- _DIRECTIONS FOR THIS TASK_
Could you please return each line of the data that has the word "small"?

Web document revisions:

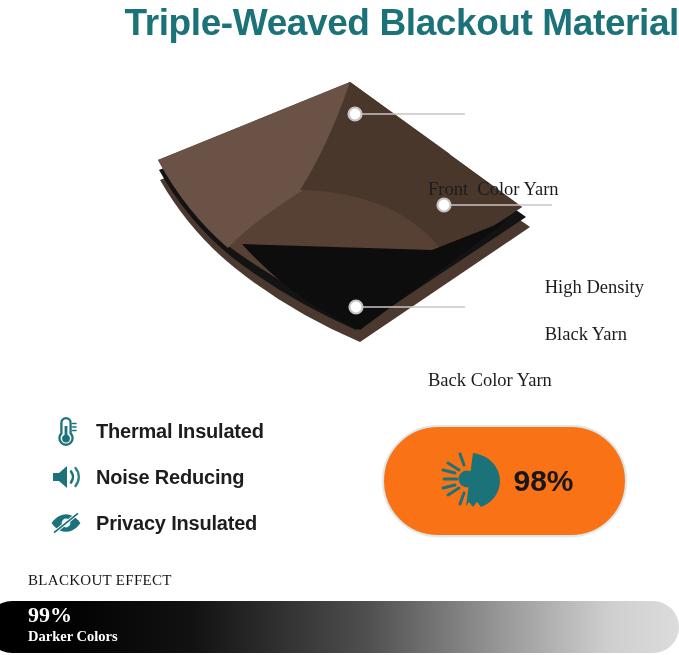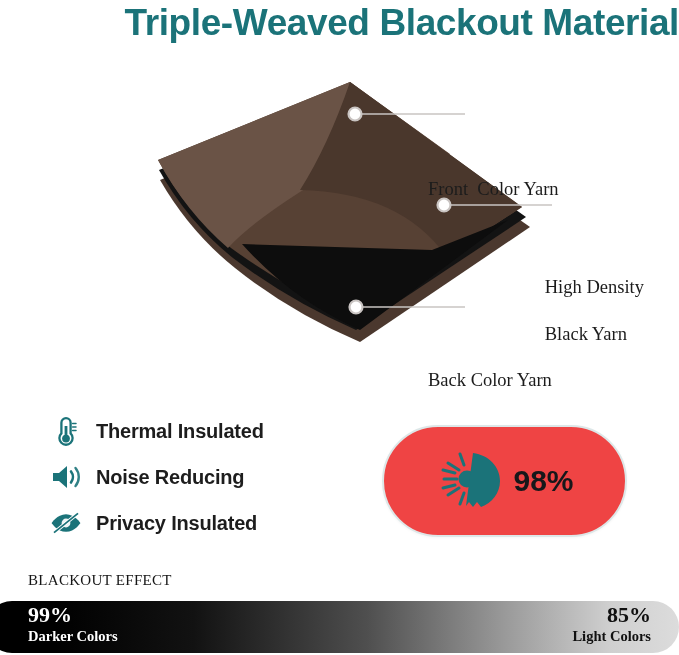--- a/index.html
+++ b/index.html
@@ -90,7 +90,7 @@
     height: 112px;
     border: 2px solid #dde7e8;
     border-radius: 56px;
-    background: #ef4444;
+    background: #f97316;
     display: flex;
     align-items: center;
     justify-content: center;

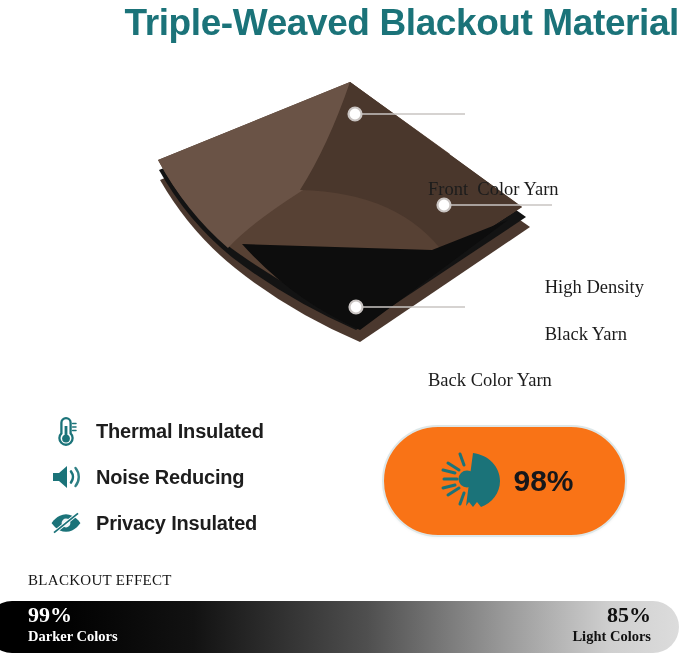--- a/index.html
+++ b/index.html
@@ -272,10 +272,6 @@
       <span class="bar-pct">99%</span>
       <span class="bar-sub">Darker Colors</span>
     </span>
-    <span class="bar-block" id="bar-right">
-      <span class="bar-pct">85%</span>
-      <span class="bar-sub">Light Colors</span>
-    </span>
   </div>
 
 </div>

...

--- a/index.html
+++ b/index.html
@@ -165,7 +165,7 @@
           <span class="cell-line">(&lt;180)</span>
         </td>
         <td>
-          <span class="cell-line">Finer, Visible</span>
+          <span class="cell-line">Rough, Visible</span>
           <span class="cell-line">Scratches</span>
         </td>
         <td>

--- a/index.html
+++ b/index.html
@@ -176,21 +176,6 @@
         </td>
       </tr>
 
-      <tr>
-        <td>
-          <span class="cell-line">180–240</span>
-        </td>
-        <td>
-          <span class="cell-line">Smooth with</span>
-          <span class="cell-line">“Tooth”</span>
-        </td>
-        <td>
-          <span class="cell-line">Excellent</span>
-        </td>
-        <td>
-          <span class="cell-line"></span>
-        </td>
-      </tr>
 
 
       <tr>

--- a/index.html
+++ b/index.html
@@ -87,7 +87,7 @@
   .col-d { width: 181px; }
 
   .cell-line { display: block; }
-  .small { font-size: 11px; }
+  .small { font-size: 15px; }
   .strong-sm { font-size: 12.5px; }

- _TASK ANSWER_
-  .small { font-size: 11px; }
+  .small { font-size: 15px; }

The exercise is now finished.